Change detection data
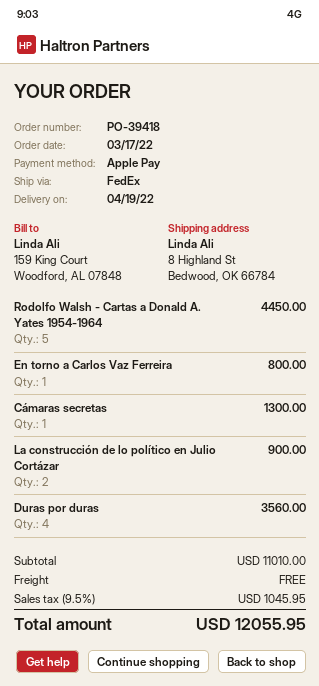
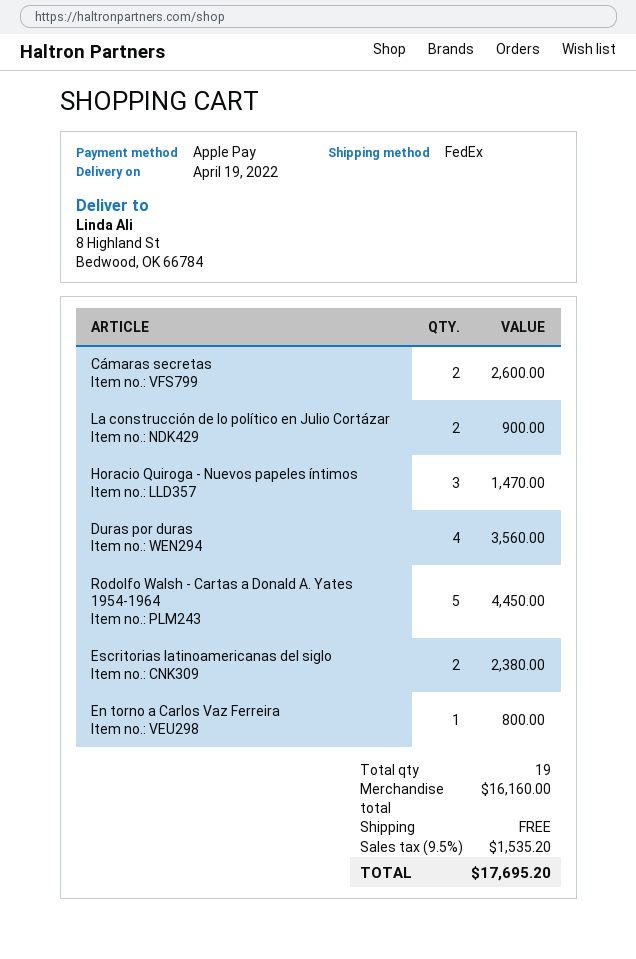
Cámaras secretas: 1 for 1300.00 -> 2 for 2600.00
Horacio Quiroga - Nuevos papeles íntimos: none -> 3 for 1470.00
Escritorias latinoamericanas del siglo: none -> 2 for 2380.00
subtotal: 11010.00 -> 16160.00
tax: 9.5% = 1045.95 -> 9.5% = 1535.20
total: 12055.95 -> 17695.20

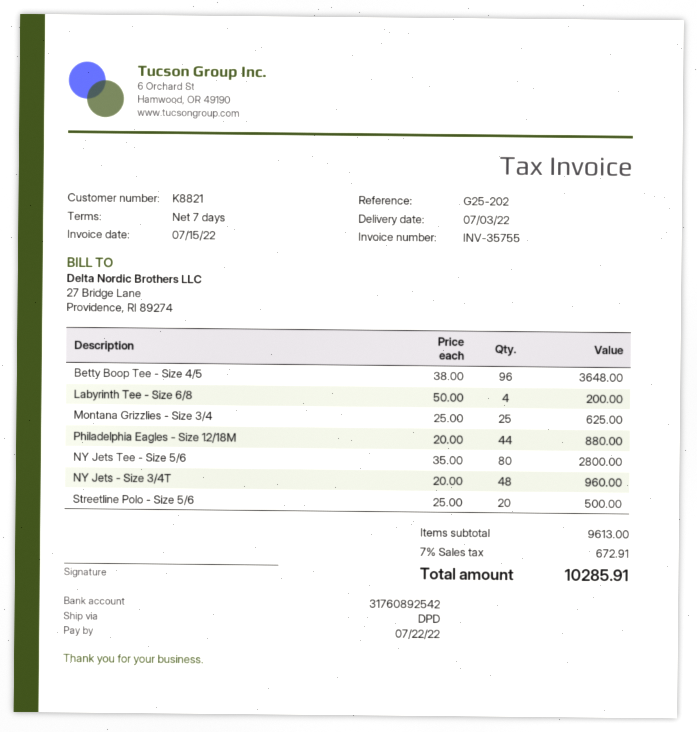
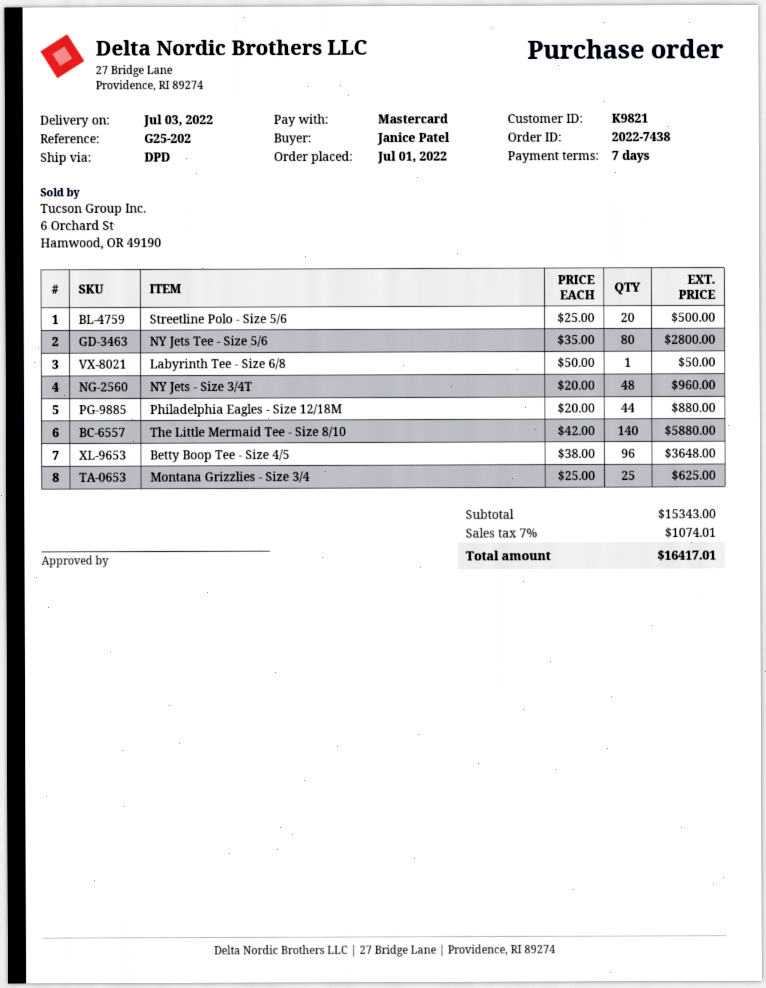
customer number: K8821 -> K9821
Labyrinth Tee - Size 6/8: 4 x 50.00 = 200.00 -> 1 x 50.00 = 50.00
The Little Mermaid Tee - Size 8/10: none -> 140 x 42.00 = 5880.00
subtotal: 9613.00 -> 15343.00
tax: 7% = 672.91 -> 7% = 1074.01
total: 10285.91 -> 16417.01

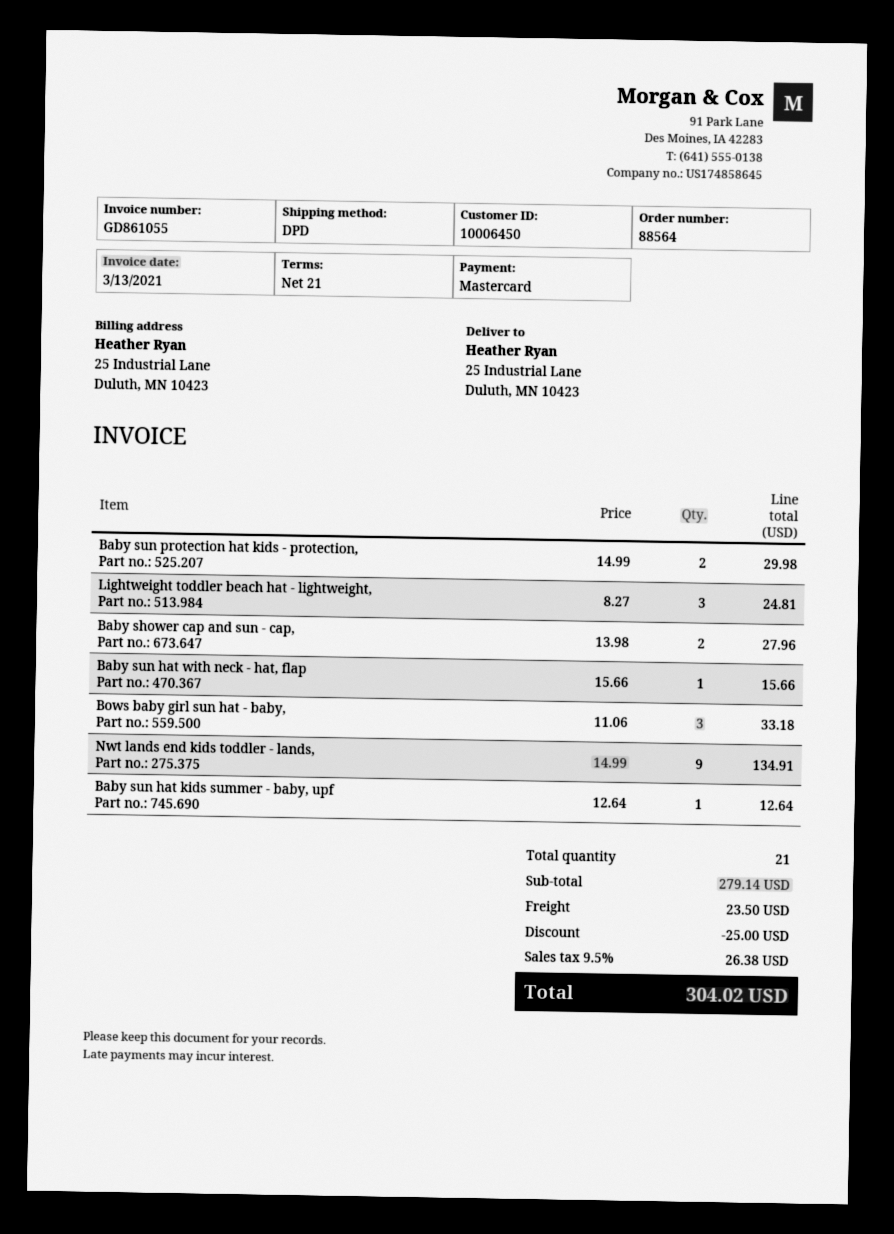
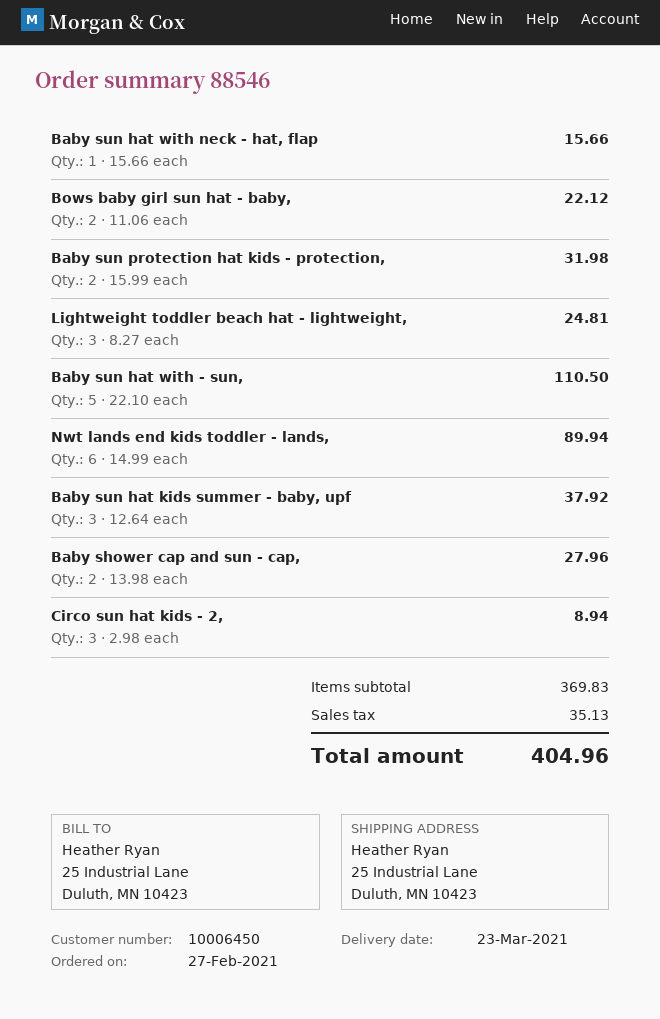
order number: 88564 -> 88546
Baby sun protection hat kids - protection,: 2 x 14.99 = 29.98 -> 2 x 15.99 = 31.98
Bows baby girl sun hat - baby,: 3 x 11.06 = 33.18 -> 2 x 11.06 = 22.12
Nwt lands end kids toddler - lands,: 9 x 14.99 = 134.91 -> 6 x 14.99 = 89.94
Baby sun hat kids summer - baby, upf: 1 x 12.64 = 12.64 -> 3 x 12.64 = 37.92
Baby sun hat with - sun,: none -> 5 x 22.10 = 110.50
Circo sun hat kids - 2,: none -> 3 x 2.98 = 8.94
subtotal: 279.14 -> 369.83
discount: 25.00 -> none
shipping: 23.50 -> none
tax: 26.38 -> 35.13
total: 304.02 -> 404.96

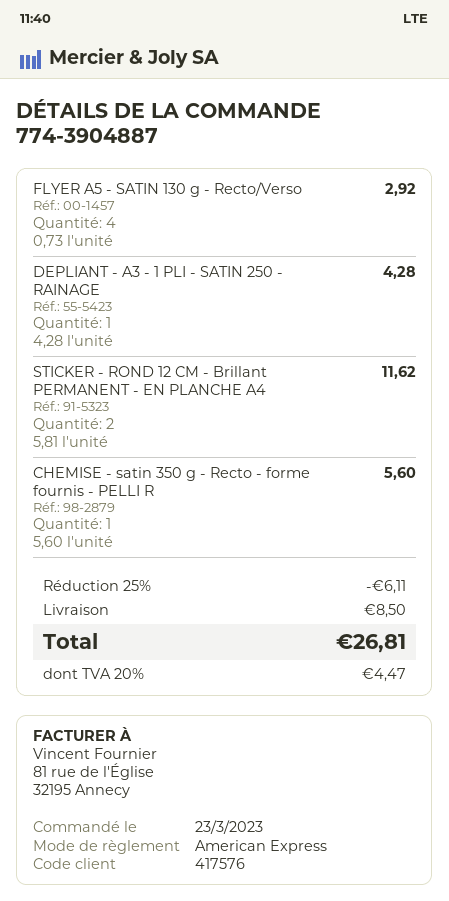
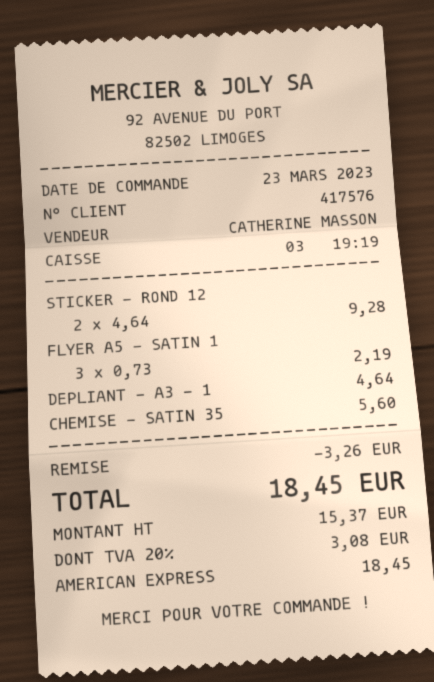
FLYER A5 - SATIN 130 g - Recto/Verso: 4 x 0.73 = 2.92 -> 3 x 0.73 = 2.19
DEPLIANT - A3 - 1 PLI - SATIN 250 - RAINAGE: 1 x 4.28 = 4.28 -> 1 x 4.64 = 4.64
STICKER - ROND 12 CM - Brillant PERMANENT - EN PLANCHE A4: 2 x 5.81 = 11.62 -> 2 x 4.64 = 9.28
discount: 6.11 -> 3.26
shipping: 8.50 -> none
tax: 20% = 4.47 -> 20% = 3.08
total: 26.81 -> 18.45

## EXERCISE DETAILS
Exactly retype each record above, dropping images.

## SOLVED EXERCISE
Cámaras secretas: 1 for 1300.00 -> 2 for 2600.00
Horacio Quiroga - Nuevos papeles íntimos: none -> 3 for 1470.00
Escritorias latinoamericanas del siglo: none -> 2 for 2380.00
subtotal: 11010.00 -> 16160.00
tax: 9.5% = 1045.95 -> 9.5% = 1535.20
total: 12055.95 -> 17695.20

customer number: K8821 -> K9821
Labyrinth Tee - Size 6/8: 4 x 50.00 = 200.00 -> 1 x 50.00 = 50.00
The Little Mermaid Tee - Size 8/10: none -> 140 x 42.00 = 5880.00
subtotal: 9613.00 -> 15343.00
tax: 7% = 672.91 -> 7% = 1074.01
total: 10285.91 -> 16417.01

order number: 88564 -> 88546
Baby sun protection hat kids - protection,: 2 x 14.99 = 29.98 -> 2 x 15.99 = 31.98
Bows baby girl sun hat - baby,: 3 x 11.06 = 33.18 -> 2 x 11.06 = 22.12
Nwt lands end kids toddler - lands,: 9 x 14.99 = 134.91 -> 6 x 14.99 = 89.94
Baby sun hat kids summer - baby, upf: 1 x 12.64 = 12.64 -> 3 x 12.64 = 37.92
Baby sun hat with - sun,: none -> 5 x 22.10 = 110.50
Circo sun hat kids - 2,: none -> 3 x 2.98 = 8.94
subtotal: 279.14 -> 369.83
discount: 25.00 -> none
shipping: 23.50 -> none
tax: 26.38 -> 35.13
total: 304.02 -> 404.96

FLYER A5 - SATIN 130 g - Recto/Verso: 4 x 0.73 = 2.92 -> 3 x 0.73 = 2.19
DEPLIANT - A3 - 1 PLI - SATIN 250 - RAINAGE: 1 x 4.28 = 4.28 -> 1 x 4.64 = 4.64
STICKER - ROND 12 CM - Brillant PERMANENT - EN PLANCHE A4: 2 x 5.81 = 11.62 -> 2 x 4.64 = 9.28
discount: 6.11 -> 3.26
shipping: 8.50 -> none
tax: 20% = 4.47 -> 20% = 3.08
total: 26.81 -> 18.45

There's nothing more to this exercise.